## Exercise details
From the entries, filter out every line that lacks "indent" and copy the rest.

***

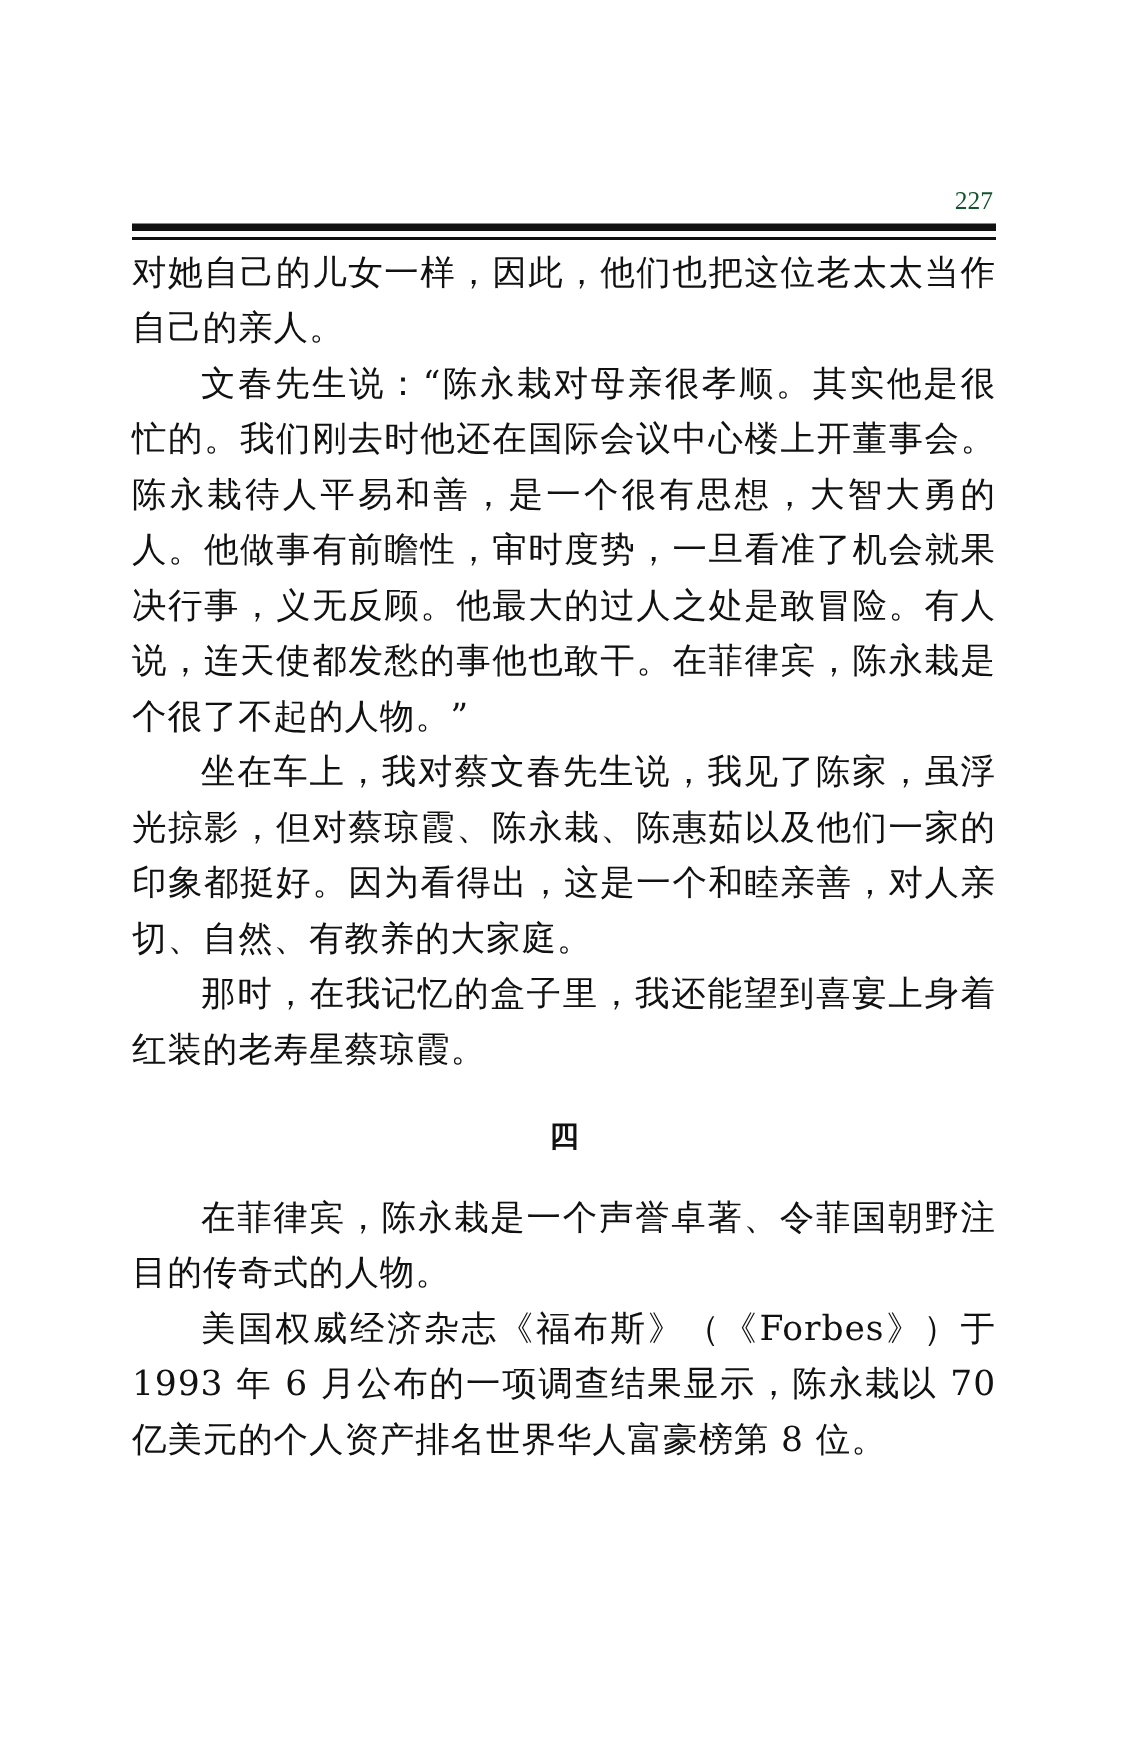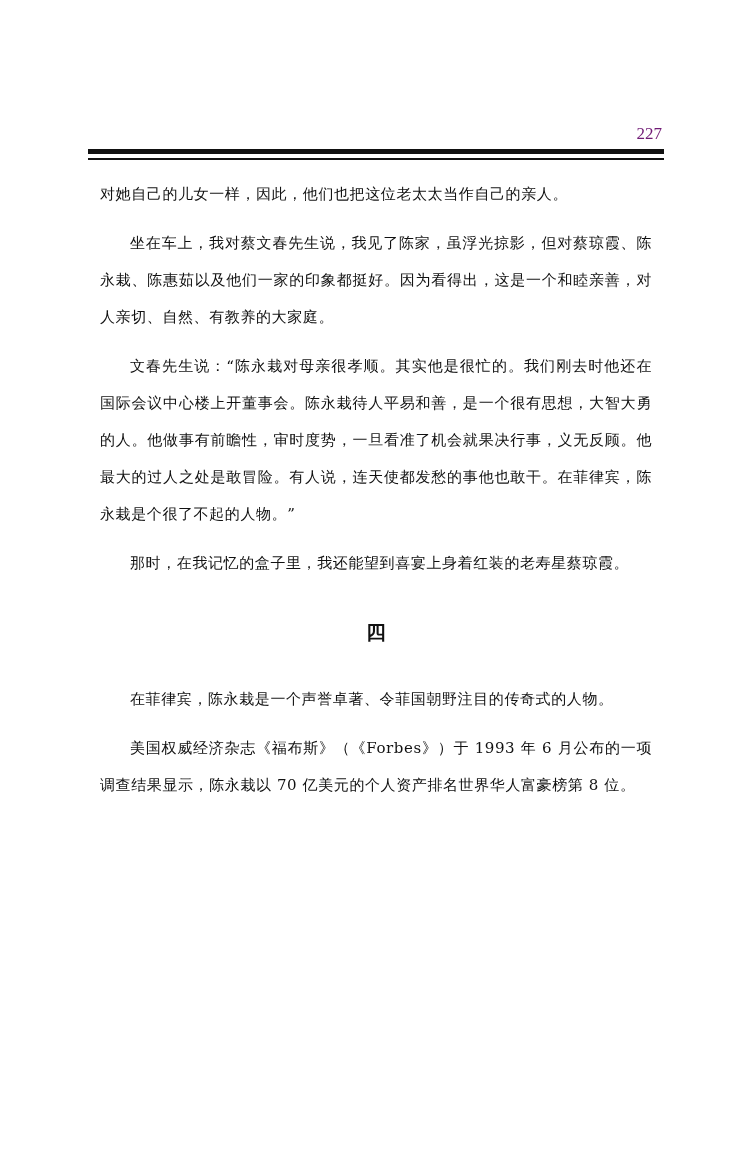--- a/index.html
+++ b/index.html
@@ -21,7 +21,7 @@
     right: 88px;
     font-family: "Liberation Serif", serif;
     font-size: 17px;
-    color: #701a75;
+    color: #14532d;
   }
   .rule-thick {
     position: absolute;

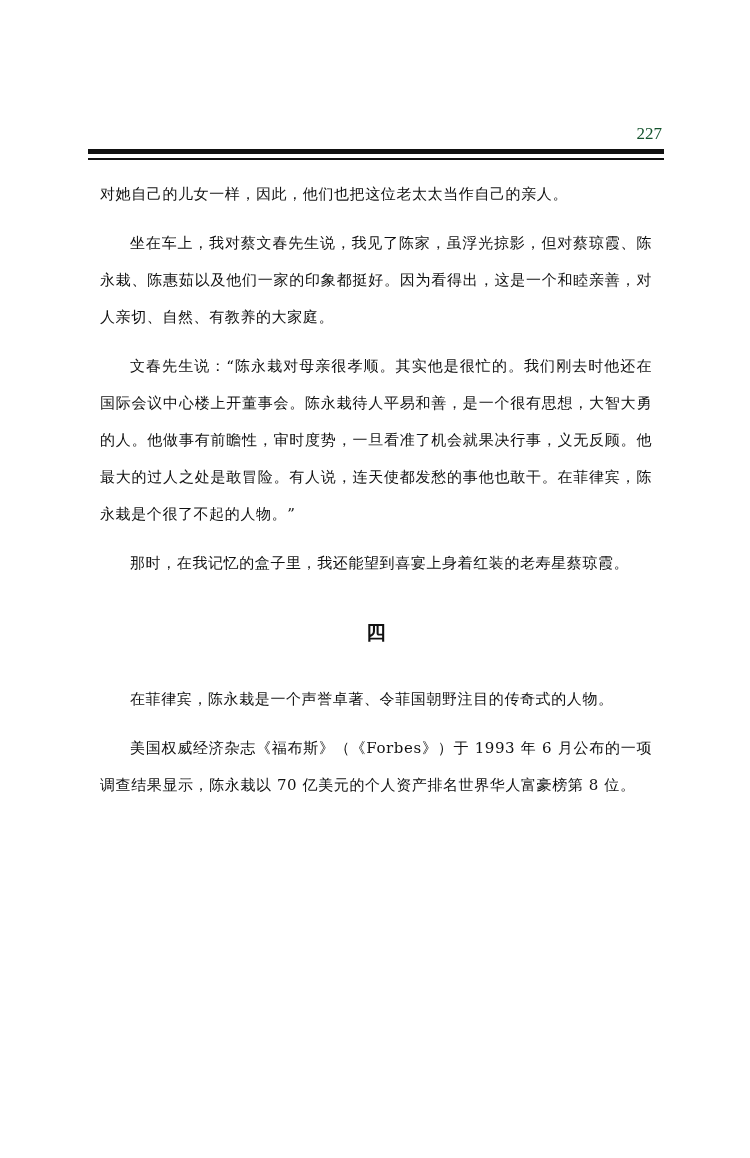--- a/index.html
+++ b/index.html
@@ -46,8 +46,8 @@
     width: 576px;
   }
   .para {
-    margin: 12px;
-    font-size: 15px;
+    margin: 0;
+    font-size: 23px;
     line-height: 37px;
     text-align: justify;
     text-justify: inter-character;

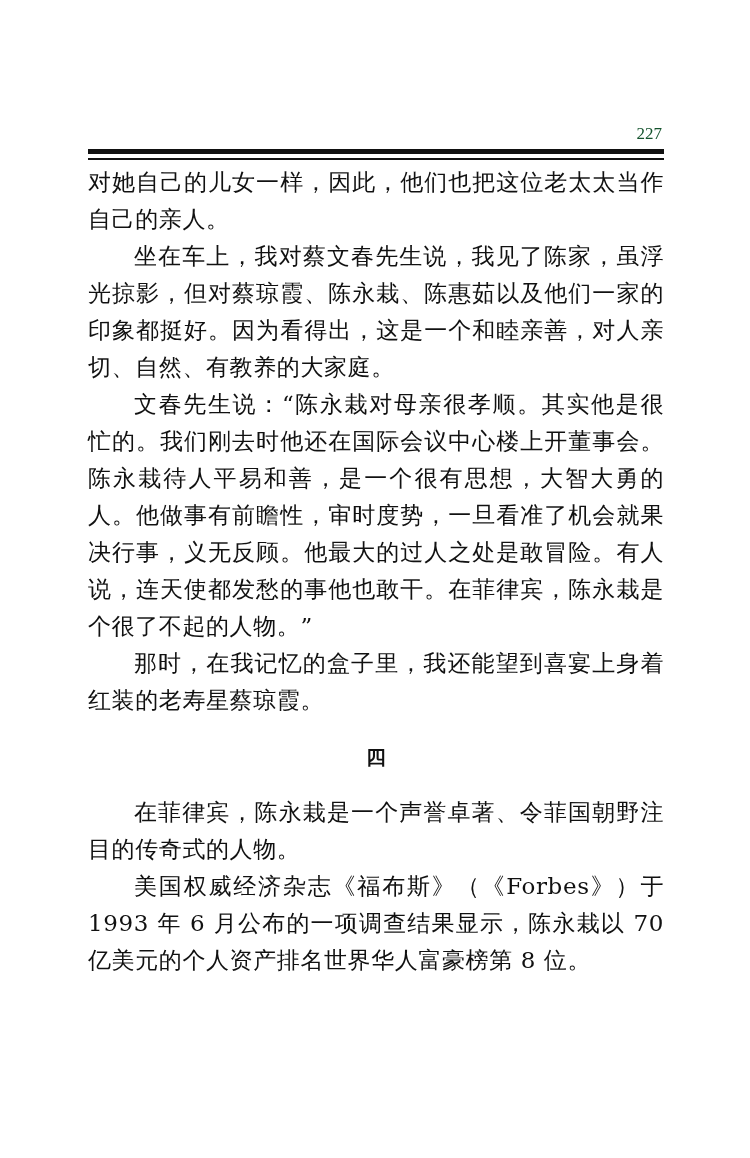--- a/index.html
+++ b/index.html
@@ -75,8 +75,8 @@
 
 <div class="body-text">
   <p class="para">对她自己的儿女一样，因此，他们也把这位老太太当作自己的亲人。</p>
+  <p class="para indent">文春先生说：“陈永栽对母亲很孝顺。其实他是很忙的。我们刚去时他还在国际会议中心楼上开董事会。陈永栽待人平易和善，是一个很有思想，大智大勇的人。他做事有前瞻性，审时度势，一旦看准了机会就果决行事，义无反顾。他最大的过人之处是敢冒险。有人说，连天使都发愁的事他也敢干。在菲律宾，陈永栽是个很了不起的人物。”</p>
   <p class="para indent">坐在车上，我对蔡文春先生说，我见了陈家，虽浮光掠影，但对蔡琼霞、陈永栽、陈惠茹以及他们一家的印象都挺好。因为看得出，这是一个和睦亲善，对人亲切、自然、有教养的大家庭。</p>
-  <p class="para indent">文春先生说：“陈永栽对母亲很孝顺。其实他是很忙的。我们刚去时他还在国际会议中心楼上开董事会。陈永栽待人平易和善，是一个很有思想，大智大勇的人。他做事有前瞻性，审时度势，一旦看准了机会就果决行事，义无反顾。他最大的过人之处是敢冒险。有人说，连天使都发愁的事他也敢干。在菲律宾，陈永栽是个很了不起的人物。”</p>
   <p class="para indent">那时，在我记忆的盒子里，我还能望到喜宴上身着红装的老寿星蔡琼霞。</p>
 
   <h2 class="section-heading">四</h2>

***

## Answer section
+  <p class="para indent">文春先生说：“陈永栽对母亲很孝顺。其实他是很忙的。我们刚去时他还在国际会议中心楼上开董事会。陈永栽待人平易和善，是一个很有思想，大智大勇的人。他做事有前瞻性，审时度势，一旦看准了机会就果决行事，义无反顾。他最大的过人之处是敢冒险。有人说，连天使都发愁的事他也敢干。在菲律宾，陈永栽是个很了不起的人物。”</p>
   <p class="para indent">坐在车上，我对蔡文春先生说，我见了陈家，虽浮光掠影，但对蔡琼霞、陈永栽、陈惠茹以及他们一家的印象都挺好。因为看得出，这是一个和睦亲善，对人亲切、自然、有教养的大家庭。</p>
-  <p class="para indent">文春先生说：“陈永栽对母亲很孝顺。其实他是很忙的。我们刚去时他还在国际会议中心楼上开董事会。陈永栽待人平易和善，是一个很有思想，大智大勇的人。他做事有前瞻性，审时度势，一旦看准了机会就果决行事，义无反顾。他最大的过人之处是敢冒险。有人说，连天使都发愁的事他也敢干。在菲律宾，陈永栽是个很了不起的人物。”</p>
   <p class="para indent">那时，在我记忆的盒子里，我还能望到喜宴上身着红装的老寿星蔡琼霞。</p>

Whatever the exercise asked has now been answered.